Tercera.- El miedo a la política nos ha llevado a donde estamos. Los cruceños nos hemos refugiado en falsos sucedáneos: civismo, cruceñismo, autonomismo, pero hemos pretendido olvidar que los intereses de los pueblos se defienden en la arena política. Para que no nos asimilaran con la “política tradicional” hemos, como los avestruces, escondido la cabeza debajo de la tierra y nos hemos negado a hacer política, a organizarnos y a partidizarnos. Los resultados están claros, otros, de manera clandestina, los menos indicados, los Börth, los Quiroga Ramírez y los Doria Medina, decidieron por nosotros en la Plaza Murillo, defendiendo sus intereses, jamás los nuestros.
Cuarta.- El Comité Cívico pro Santa Cruz es una institución fundamental que merece todo nuestro respeto y apoyo. Es nuestro gobierno moral. Sin embargo, tratar de darle un rol de liderazgo político ha sido un error que ahora estamos pagando. El liderazgo político precisa de estructuras e ideología, de cuadros y de una búsqueda del poder político que el Comité Cívico no puede tener.

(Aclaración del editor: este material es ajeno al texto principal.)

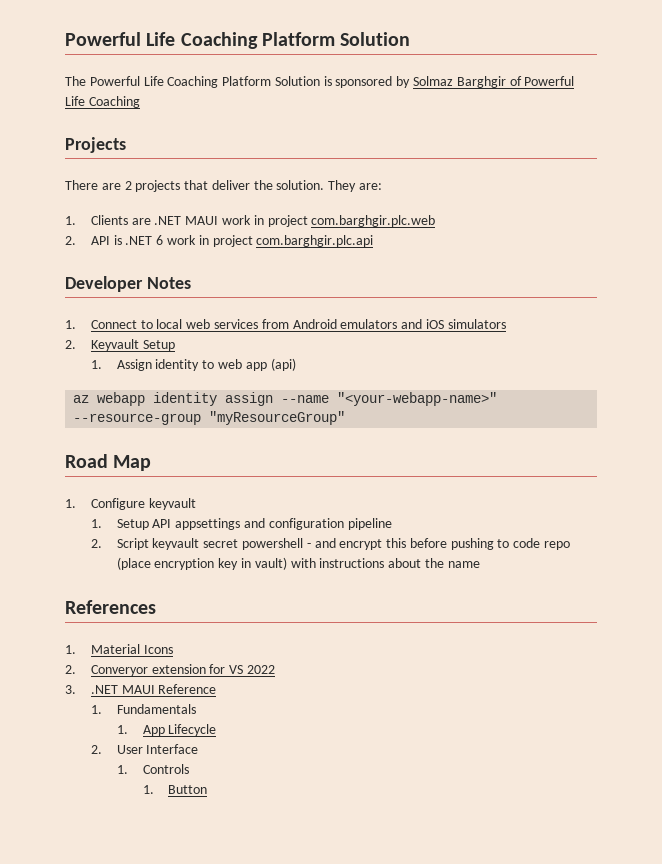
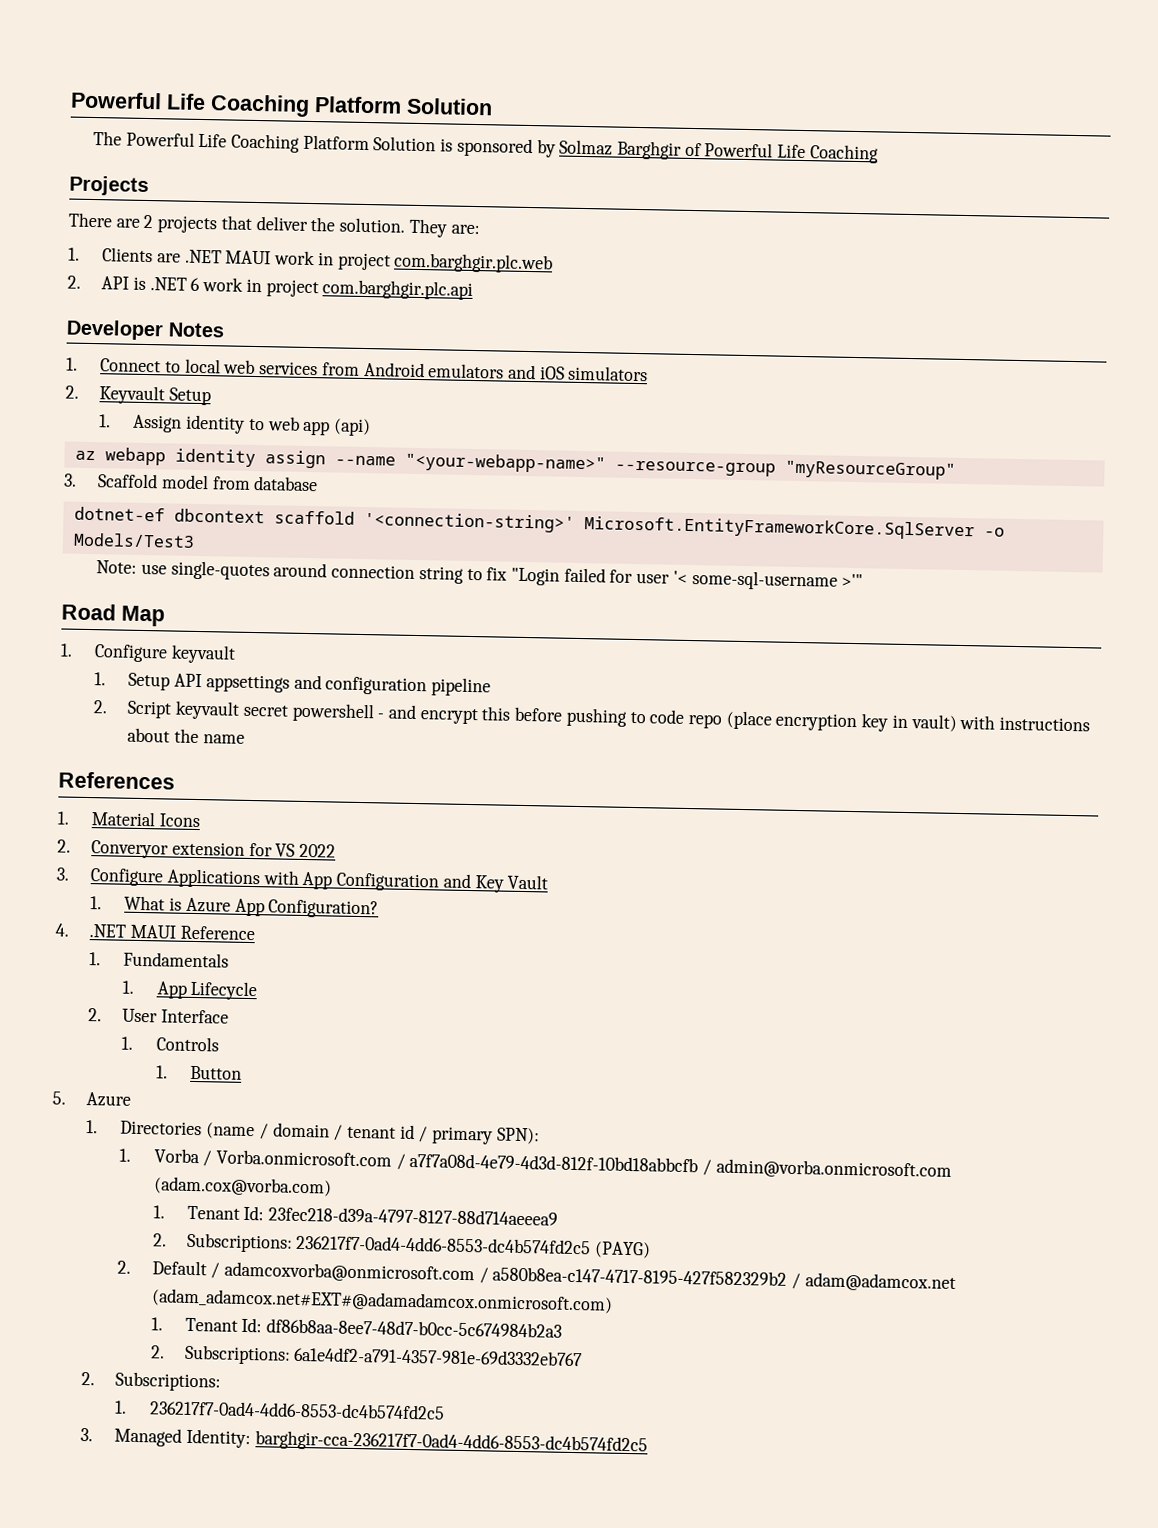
(346, 418) none -> [63,473,319,492] [73,506,1005,541] [72,532,195,548] [96,560,864,591] // 3. Scaffold model from database // dotnet-ef dbcontext scaffold '<connection-string>' Microsoft.EntityFrameworkCore.SqlServer -o Models/Test3 // Note: use single-quotes around connection string to fix "Login failed for user '< some-sql-username >'"
(76, 689) none -> [90,868,549,893] [90,895,380,919] [55,923,69,937] Configure Applications with App Configuration and Key Vault // 1. What is Azure App Configuration? // 4.
(208, 789) none -> [52,1091,132,1107] [86,1120,540,1145] [119,1148,952,1180] [153,1176,332,1197] [152,1205,559,1226] [152,1232,652,1259] [117,1260,956,1292] [151,1288,613,1314] [150,1317,563,1338] [150,1344,584,1367] [81,1371,222,1392] [115,1400,445,1420] [80,1427,648,1456] // 5. Azure // 1. Directories (name / domain / tenant id / primary SPN): // 1. Vorba / Vorba.onmicrosoft.com / a7f7a08d-4e79-4d3d-812f-10bd18abbcfb / admin@vorba.onmicrosoft.com (adam.cox@vorba.com) // 1. Tenant Id: 23fec218-d39a-4797-8127-88d714aeeea9 // 2. Subscriptions: 236217f7-0ad4-4dd6-8553-dc4b574fd2c5 (PAYG) // 2. Default / adamcoxvorba@onmicrosoft.com / a580b8ea-c147-4717-8195-427f582329b2 / adam@adamcox.net (adam_adamcox.net#EXT#@adamadamcox.onmicrosoft.com) // 1. Tenant Id: df86b8aa-8ee7-48d7-b0cc-5c674984b2a3 // 2. Subscriptions: 6a1e4df2-a791-4357-981e-69d3332eb767 // 2. Subscriptions: // 1. 236217f7-0ad4-4dd6-8553-dc4b574fd2c5 // 3. Managed Identity: barghgir-cca-236217f7-0ad4-4dd6-8553-dc4b574fd2c5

Quinta.- Los cruceños debemos entrar, de una vez y de frente, en la batalla política. Dejémonos de eufemismos y de disimulos. Llamémosle a las cosas por su nombre. Nadie nos defenderá más que nosotros mismos. Nadie nos apoyará más que nuestro propio esfuerzo. No será Podemos, el MAS o UN los que descuiden sus propios intereses para ponerse del lado de los nuestros. Los cruceños debemos, de una vez por todas, generar nuestro propio instrumento político para defender valores que creemos imprescindibles, como la libertad y la democracia, pero también para hacer valer los intereses de Santa Cruz y de su gente.
No tengamos miedo a decir alto y claro que los intereses de Santa Cruz no son fundamentales y que construir una mejor Bolivia pasa por construir una mejor Santa Cruz. Y si algún día, por alguna razón, creemos que los intereses de Santa Cruz deben estar por encima de los de Bolivia, tampoco tengamos miedo de aceptarlo.
Sexta.- Santa Cruz ha demostrado que posee una nueva generación de líderes políticos jóvenes y con extraordinarias perspectivas. Sobra arrojo y decisión, sin embargo, se carece aún de la experiencia suficiente para afrontar situaciones tan terriblemente complejas como las que estamos viviendo. Quizás ha llegado la hora de buscar combinar la juventud con la experiencia, de poner por delante los intereses de Santa Cruz y de rechazar los vanos prejuicios hacia el pasado. Busquemos en la cantera de la política cruceña a sus mejores hombres y mujeres, de todas las edades, de todas las trayectorias, de todos los orígenes políticos. Solo habrá que exigirles dos cosas: honestidad y desprendimiento hacia Santa Cruz.